Science project

The Placebo Effect

Problem:

Will the placebo effect make your friends run faster?

Materials:

  • 10 Cups
  • Water
  • Food coloring
  • Sugar
  • Spoon
  • Timer
  • Tablespoon
  • Notebook
  • Pencil
  • 10 kid volunteers

Procedure:

  1. Find a park or a running track where you'll have lots of rooms to test your friends' running speeds.
  2. Spend an afternoon timing your friends, one by one, as they run a short distance. If it's on a standard track, don't try anything longer than one lap, or a quarter mile.
  3. Don't have any of your volunteers run at the same time -- this is not a race.
  4. Carefully record each time in your notebook.
  5. Tell your friends that the experiment will continue tomorrow.
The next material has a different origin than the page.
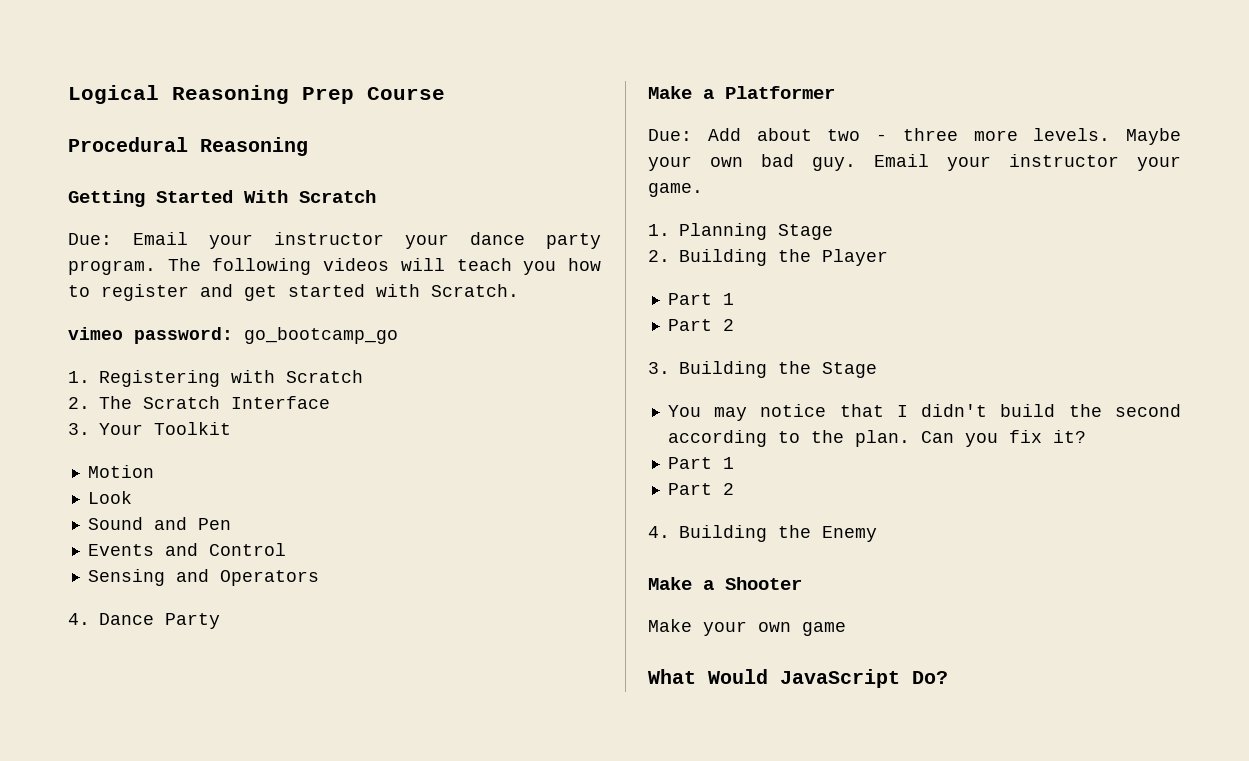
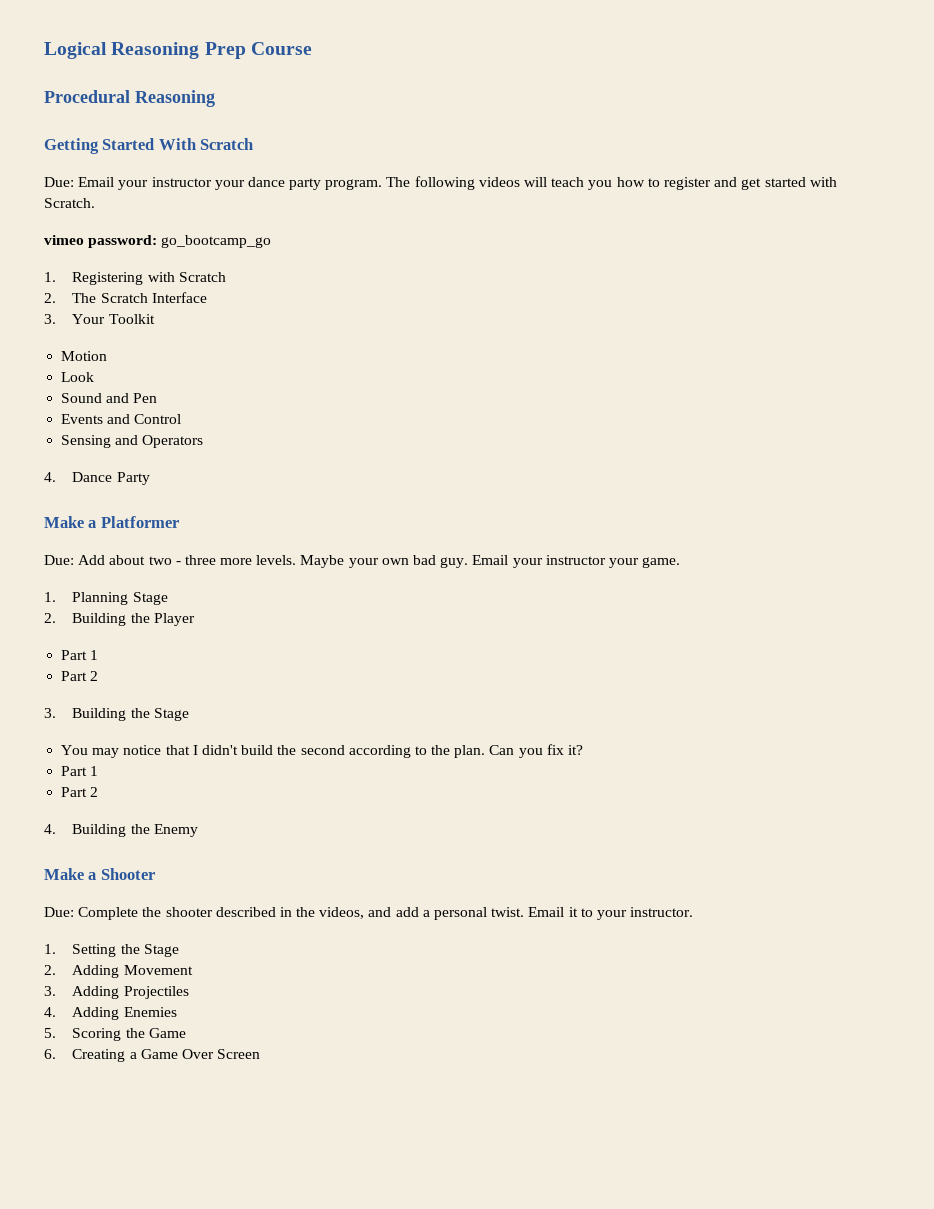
[648,619,846,636] [648,669,948,688] Make your own game // What Would JavaScript Do? -> [44,907,694,920] [44,944,179,957] [44,965,193,978] [44,986,189,999] [44,1007,177,1020] [44,1028,186,1041] [44,1049,261,1062] Due: Complete the shooter described in the videos, and add a personal twist. Email it to your instructor. // 1. Setting the Stage // 2. Adding Movement // 3. Adding Projectiles // 4. Adding Enemies // 5. Scoring the Game // 6. Creating a Game Over Screen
They'll be timed running the exact same distance, but only after drinking a new energy drink for athletes.
  6. The next day, prepare your "energy drink for athletes." In reality, this will be nothing more than water with a few drops of food coloring and some sugar. First, fill your 10 cups with water.
  7. Split the cups into two separate groups of five cups each: the "energy drink" group and the control group, or the group that will just be plain water.
  8. Pour one teaspoon of sugar and a couple of drops of food coloring into each of the cups in the "energy drink" group.
  9. Mix the sugar, water and food coloring with a spoon.
  10. Think about the experiment that you're about to conduct. Five of your volunteers will think that the fake energy drink you made might actually make them run faster. Do you think this will influence their times? What about the people who know they're drinking plain water?
  11. Write down your guess, also called a hypothesis, in your notebook.
  12. Divide your volunteers into two groups of five. Explain to the first group that they will be the control group. Good science experiments require a control group so that scientists can test the results of a new product, in this case the fake energy drink, against the results of something normal, like water.
  13. Have this first group drink a cup of plain water before running.
  14. Time each of them, one by one, before recording it in your notebook.
  15. Explain to the second group that they will be trying an exciting new energy drink, made especially for athletes.
  16. Have each of them drink all of their "energy drink" before running.
  17. Record their times.
  18. Take a look at your results. Did any of your friends' times stay the same? Did any of the times improve?

Results:

Volunteers who drank the fake energy drink should have run faster than they did the day before. On the other hand, you probably didn't see much of a change in the volunteers who just drank water.

Why?

The mind is often stronger than the body. It sets your limits, moods, and feelings. The placebo effect isn't a trick -- it's very real. If you can convince someone's mind of something, it will often affect their body. Scientists have also proven the placebo effect in medicine. People who receive a placebo, instead of actual medication, often report relieved symptons. They thought they were receiving medicine, so they convinced themselves they were feeling better.

Do you think it made a difference that your experiment used kids? What would happen if you conducted the same test on adults? Keep testing and experimenting to find out what else there is to discover about the mysterious placebo effect!